** WORK INSTRUCTIONS **
An image-free reproduction of the data below is needed: print it exactly.

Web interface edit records
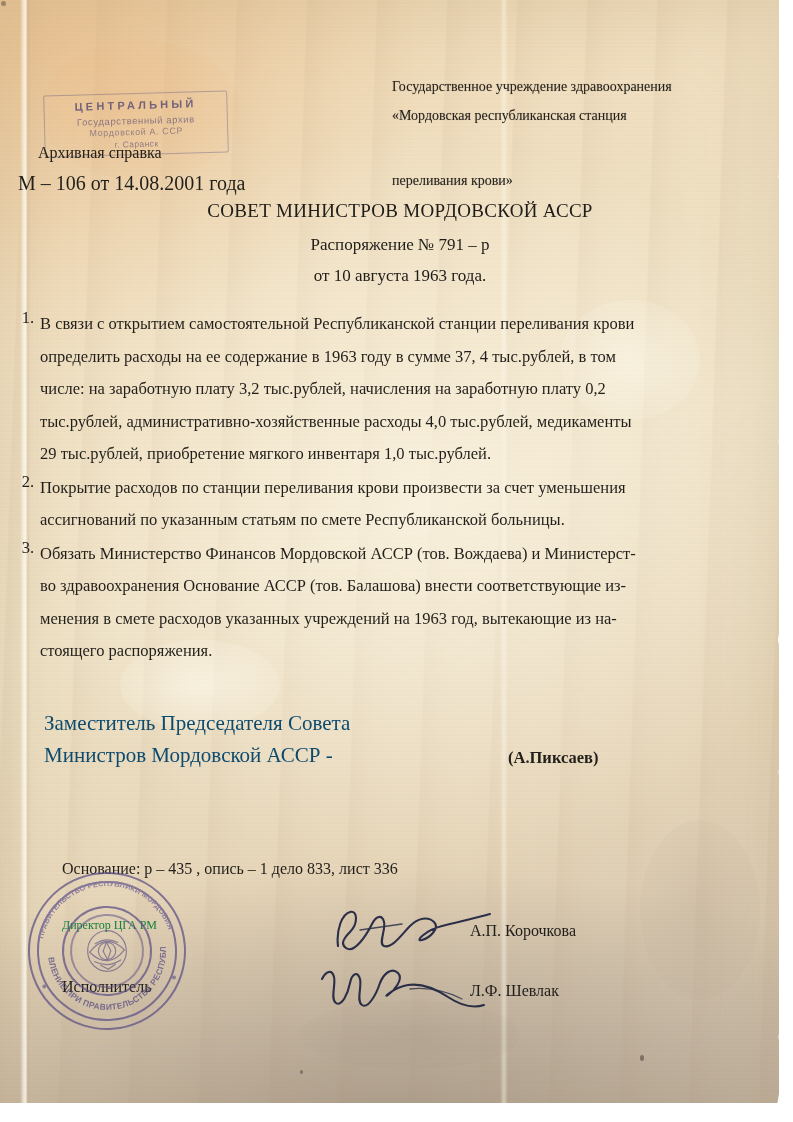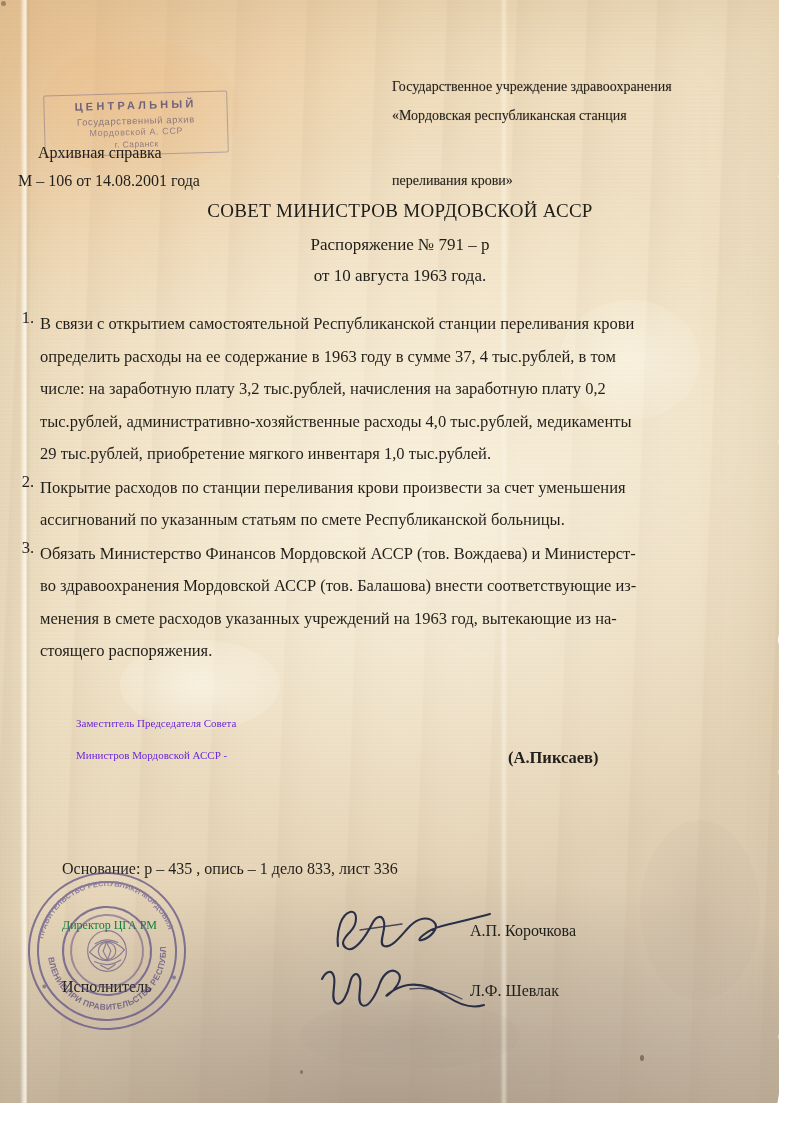--- a/index.html
+++ b/index.html
@@ -135,7 +135,7 @@
     position: absolute;
     left: 18px;
     top: 172px;
-    font-size: 16px;
+    font-size: 20px;
     color: #211f1b;
   }
 

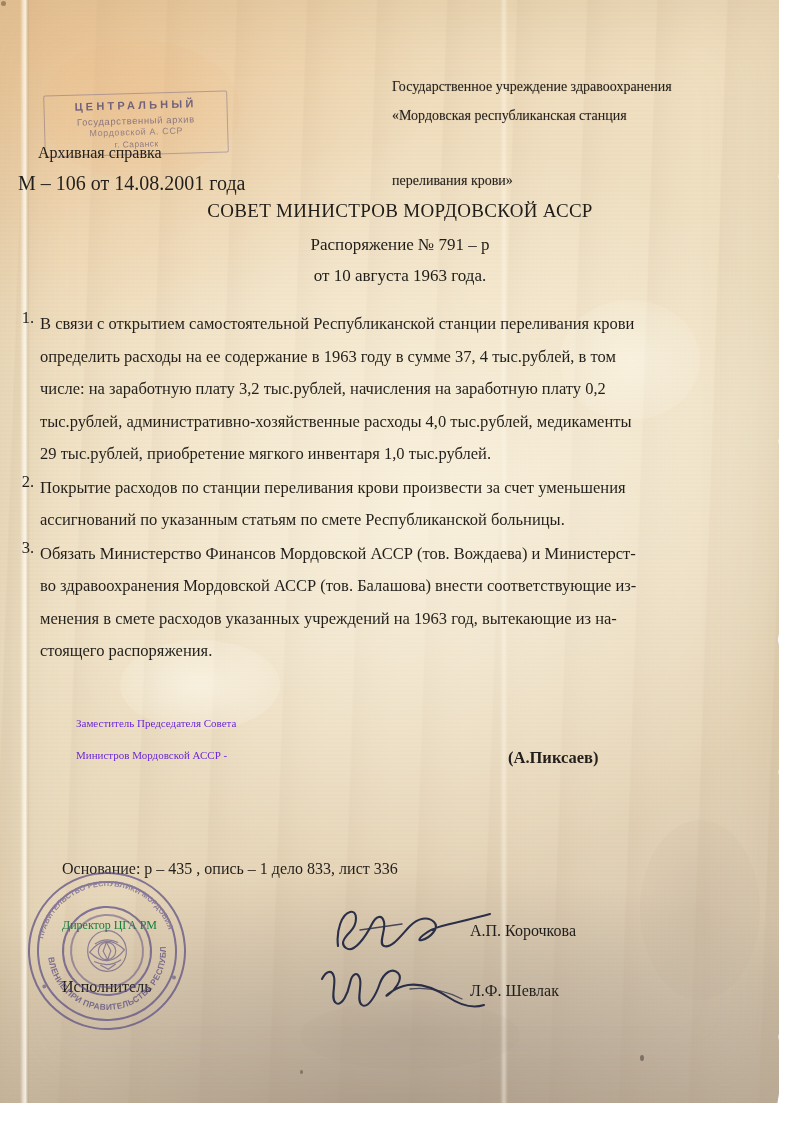--- a/index.html
+++ b/index.html
@@ -372,7 +372,7 @@
     <div class="item">
       <span class="item-num">3.</span>
       <div class="item-line">Обязать Министерство Финансов Мордовской АССР (тов. Вождаева) и Министерст-</div>
-      <div class="item-line">во здравоохранения Мордовской АССР (тов. Балашова) внести соответствующие из-</div>
+      <div class="item-line">во здравоохранения Основание АССР (тов. Балашова) внести соответствующие из-</div>
       <div class="item-line">менения в смете расходов указанных учреждений на 1963 год, вытекающие из на-</div>
       <div class="item-line">стоящего распоряжения.</div>
     </div>

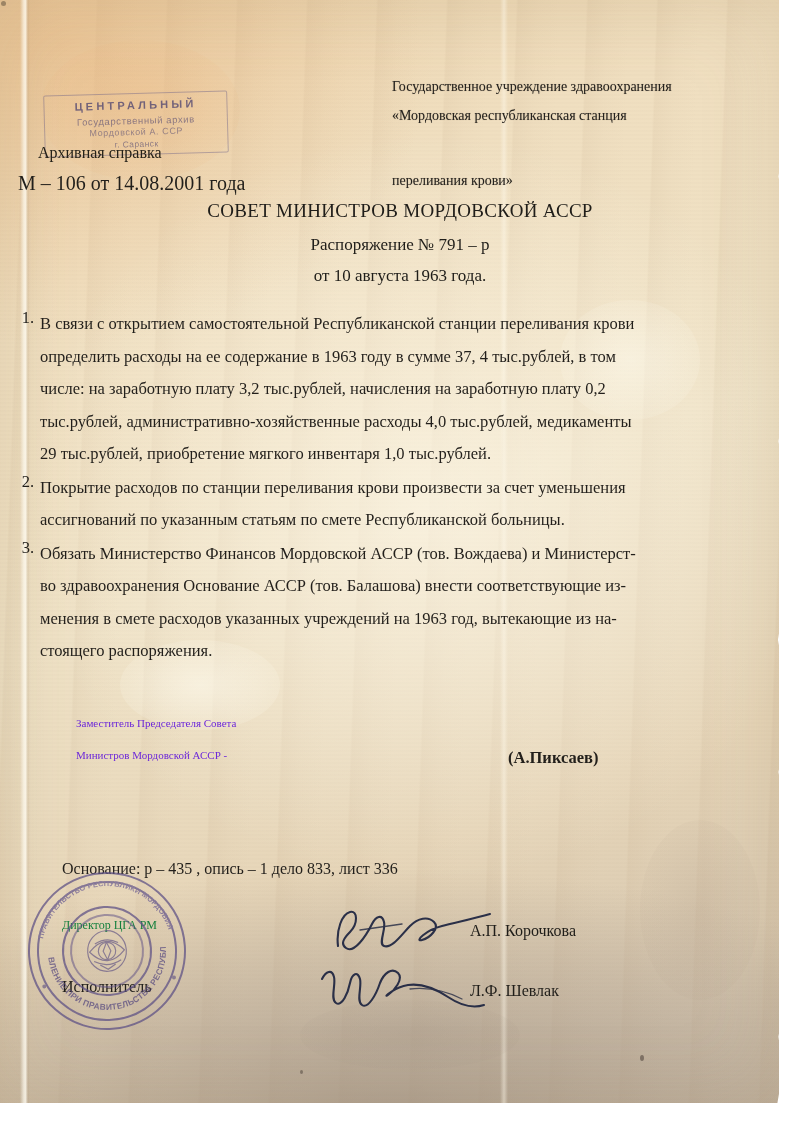--- a/index.html
+++ b/index.html
@@ -193,11 +193,11 @@
   
   .sig-block {
     position: absolute;
-    left: 76px;
+    left: 44px;
     top: 707px;
-    font-size: 11px;
+    font-size: 21px;
     line-height: 32px;
-    color: #6d28d9;
+    color: #0c4a6e;
   }
   .sig-name {
     position: absolute;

** YOUR SOLUTION **
--- a/index.html
+++ b/index.html
@@ -135,7 +135,7 @@
     position: absolute;
     left: 18px;
     top: 172px;
-    font-size: 16px;
+    font-size: 20px;
     color: #211f1b;
   }
 

--- a/index.html
+++ b/index.html
@@ -372,7 +372,7 @@
     <div class="item">
       <span class="item-num">3.</span>
       <div class="item-line">Обязать Министерство Финансов Мордовской АССР (тов. Вождаева) и Министерст-</div>
-      <div class="item-line">во здравоохранения Мордовской АССР (тов. Балашова) внести соответствующие из-</div>
+      <div class="item-line">во здравоохранения Основание АССР (тов. Балашова) внести соответствующие из-</div>
       <div class="item-line">менения в смете расходов указанных учреждений на 1963 год, вытекающие из на-</div>
       <div class="item-line">стоящего распоряжения.</div>
     </div>

--- a/index.html
+++ b/index.html
@@ -193,11 +193,11 @@
   
   .sig-block {
     position: absolute;
-    left: 76px;
+    left: 44px;
     top: 707px;
-    font-size: 11px;
+    font-size: 21px;
     line-height: 32px;
-    color: #6d28d9;
+    color: #0c4a6e;
   }
   .sig-name {
     position: absolute;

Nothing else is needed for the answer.